492.07 Female, Male, Human
How have you come to be the person you are? This course uses memoirs (Maya Angelou, Eboo Patel, Kevin Jennings, Lewis Smedes, Roberta Bondi, Malcolm X, Barbara Brown Taylor) to explore the role of gender, race, class, sexual orientation and religion in shaping our lives.

492.08 Faith & Friction in Literature and Film
With Kafkaesque craftiness, I have metamorphosed earlier seminar topics into Faith & Friction in Fiction/Film/Nonfiction into a single course that explores novels, memoirs, short stories and films. Scary “F” words — fate, failure, foolishness, fear, friction — meet sacred “F” words — faith, family, friendship, freedom, forgiveness — in this course. Students of every belief and disbelief are welcome to examine issues of dogma and doubt, grace and good works, suffering and salvation, relativism and reconciliation. Many writers echo Christian beliefs, but some open doors into the riches of world religions. For every assumption, another challenge appears; for every answer, another question surfaces. Writers on the list of finalists are Frederick Buechner, Dorothy Day, Annie Dillard, Mahatma Gandhi, Stephen King, Anne Lamott, Mary Doria Russell, Mark Salzman, Craig Thompson and Philip Yancey. Students will select the film options.

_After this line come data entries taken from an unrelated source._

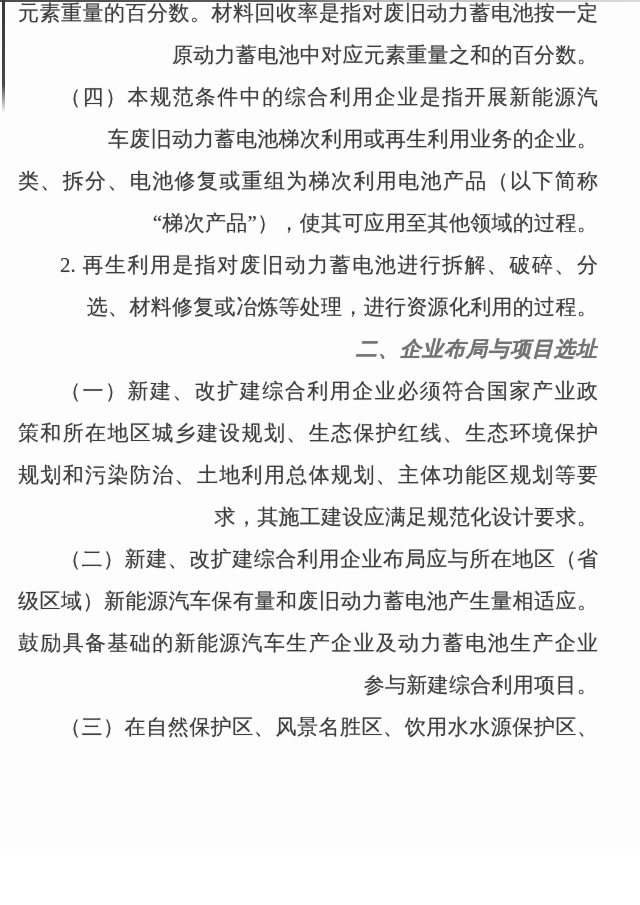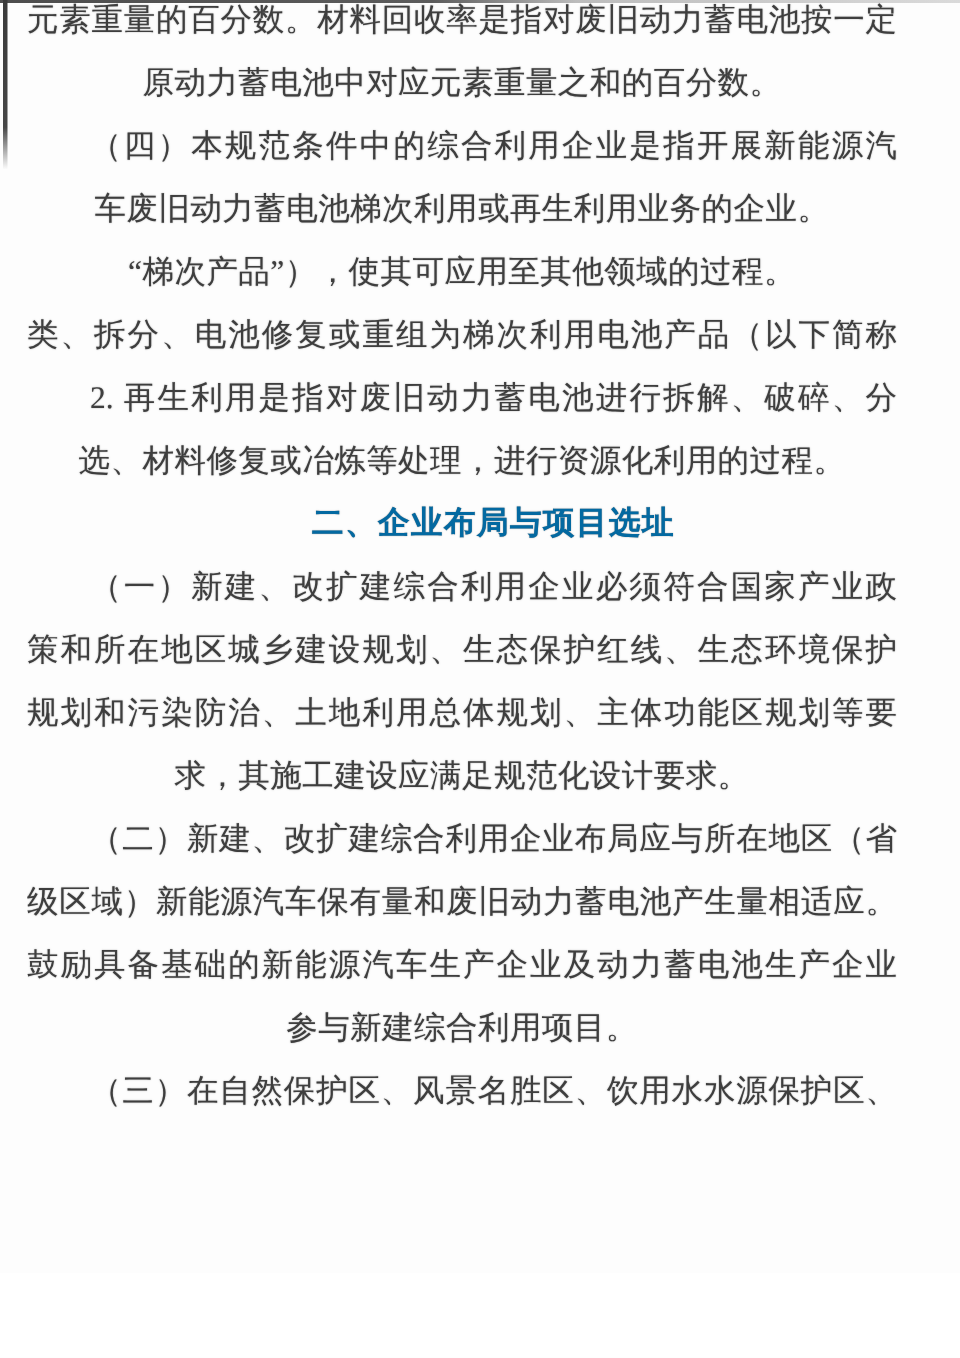--- a/index.html
+++ b/index.html
@@ -51,7 +51,7 @@
     text-justify: inter-character;
   }
   .line.plain {
-    text-align: center;
+    text-align: right;
     letter-spacing: 0.3px;
   }
   .line.indent {

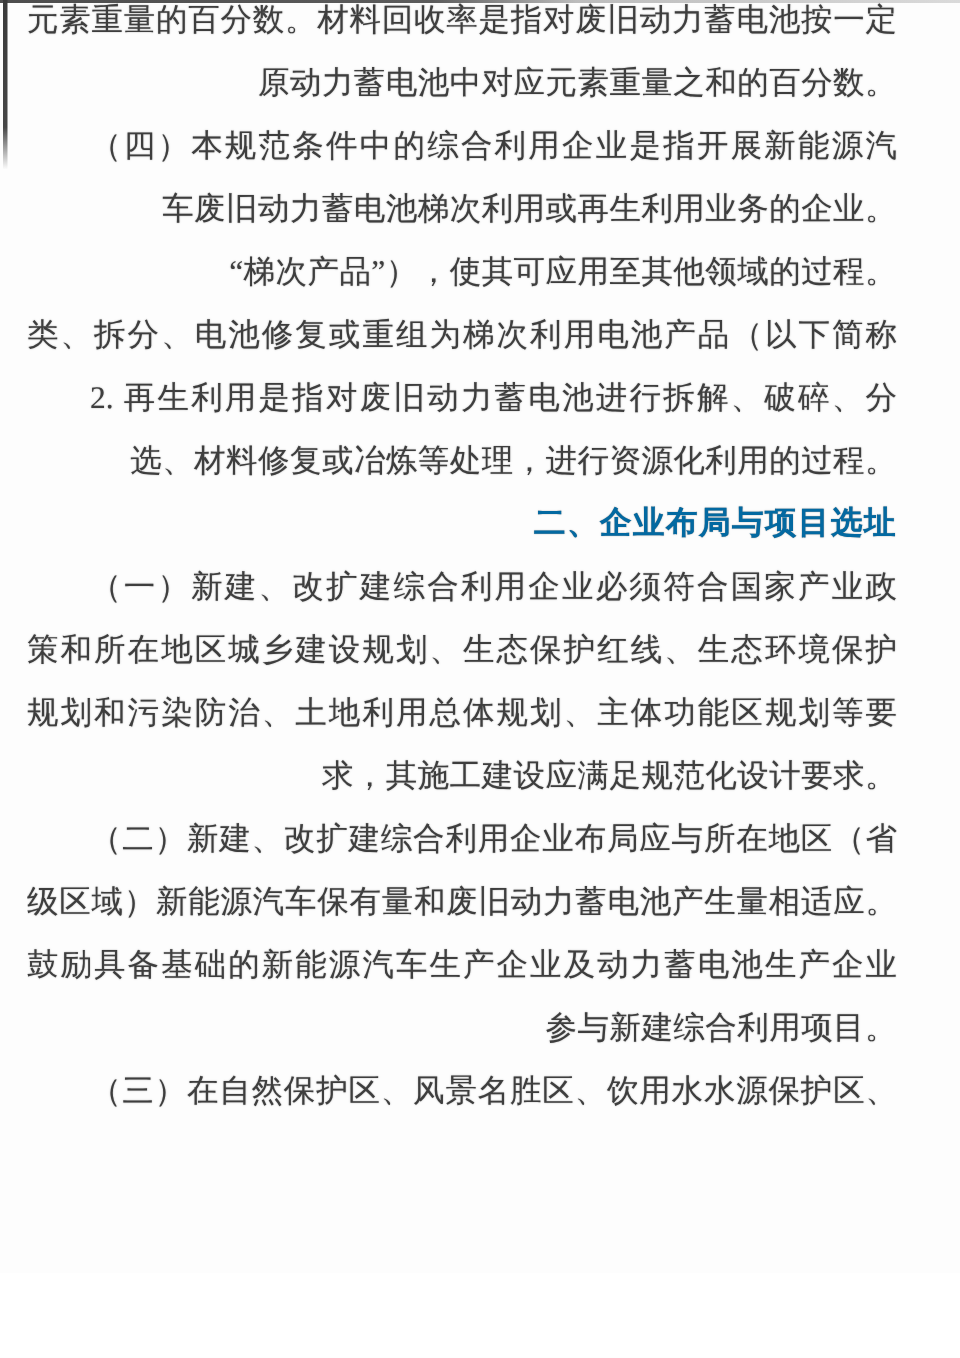--- a/index.html
+++ b/index.html
@@ -76,8 +76,8 @@
       <div class="line plain">原动力蓄电池中对应元素重量之和的百分数。</div>
       <div class="line fill indent">（四）本规范条件中的综合利用企业是指开展新能源汽</div>
       <div class="line plain">车废旧动力蓄电池梯次利用或再生利用业务的企业。</div>
+      <div class="line fill">类、拆分、电池修复或重组为梯次利用电池产品（以下简称</div>
       <div class="line plain">“梯次产品”），使其可应用至其他领域的过程。</div>
-      <div class="line fill">类、拆分、电池修复或重组为梯次利用电池产品（以下简称</div>
       <div class="line fill indent">2. 再生利用是指对废旧动力蓄电池进行拆解、破碎、分</div>
       <div class="line plain">选、材料修复或冶炼等处理，进行资源化利用的过程。</div>
       <div class="line plain indent heading">二、企业布局与项目选址</div>

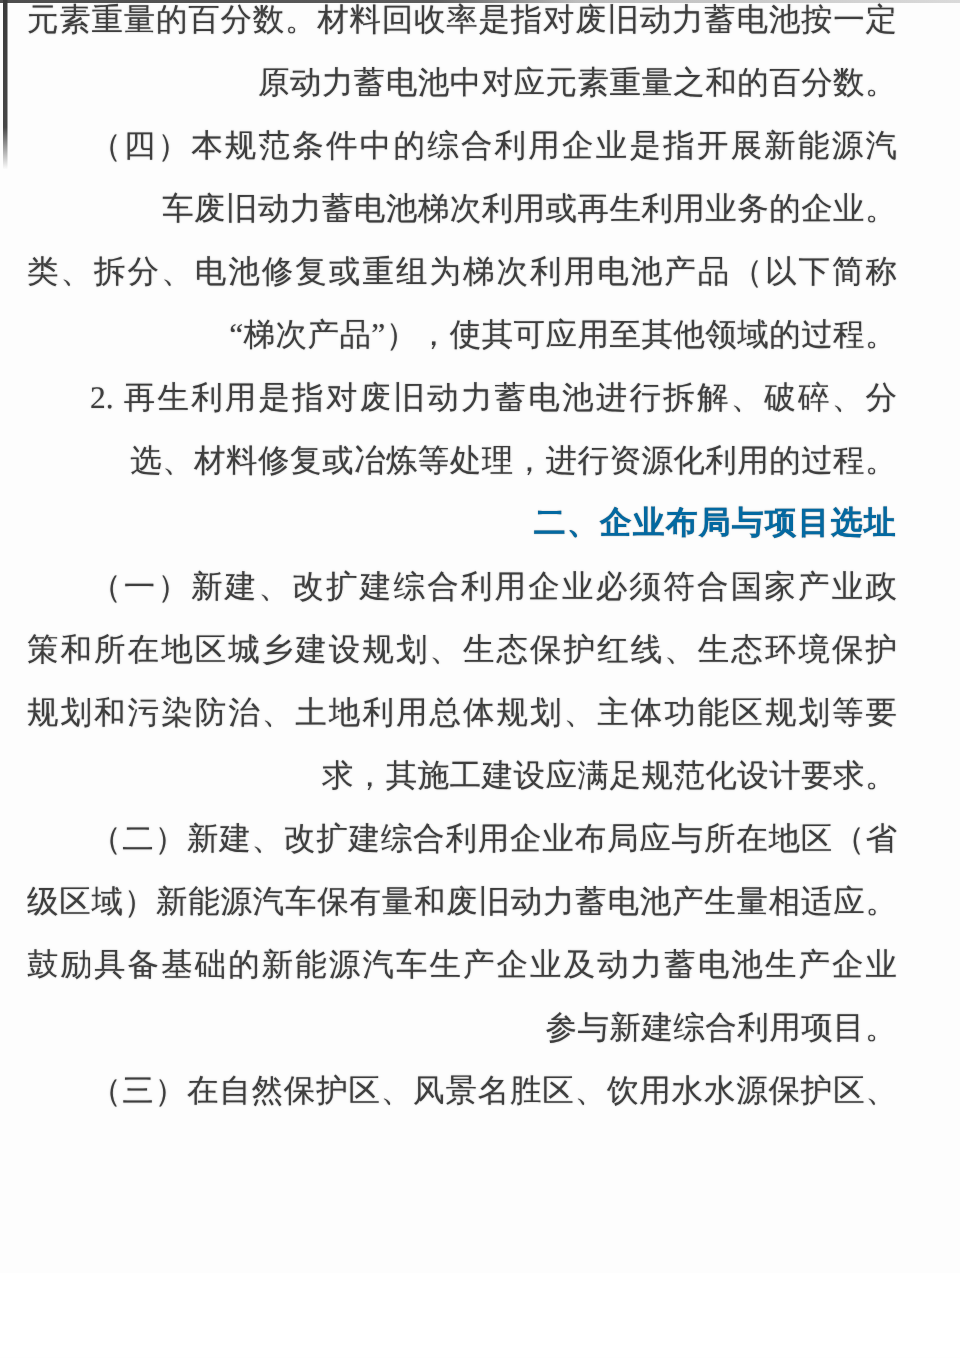--- a/index.html
+++ b/index.html
@@ -60,9 +60,10 @@
   .line.heading {
     font-family: "Liberation Sans", "DejaVu Sans", sans-serif;
     font-weight: 700;
-    color: #0369a1;
+    color: #737373;
     text-shadow: 0 0 0.8px rgba(45,45,45,0.6);
     letter-spacing: 1px;
+    font-style: italic;
   }
 </style>
 </head>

492.09 Technology and the Future of Being Human
Most of us can't remember what life was like before computers, cell phones and the Internet. Where is technology taking us? Better yet, where do we want technology to take us? In this course we will reflect on what it means to live a good life, and discuss the role that technology may play in the process. We will delve into the insights of authors who have wrestled with the siren call of novelty. And we will begin to envision how each of us can participate in shaping a good future in the midst of rapid technological change.

492.10 Confessions

492.11 Run For Your Life
This course will examine the intersection of running and worldview. Students will create their own life view by drawing on their personal experiences from running and that of other runners. The course will take a holistic approach to this process by having students explore the historical, cultural, physical, social, psychological and spiritual aspects of running in relation to life. Students in this course will discuss a variety of questions together in seminar format. How is running a metaphor for life? What life lessons does running teach us? Should we view life as a race to be won or a run to be cherished? How might running teach us to deal with adversity, suffering and pain? What have others learned about life from running and what can we learn from them? Students should expect to run during the semester both individually and with other students in the course. Students will journal about their running experience. Runners of all levels from beginner to expert are welcome.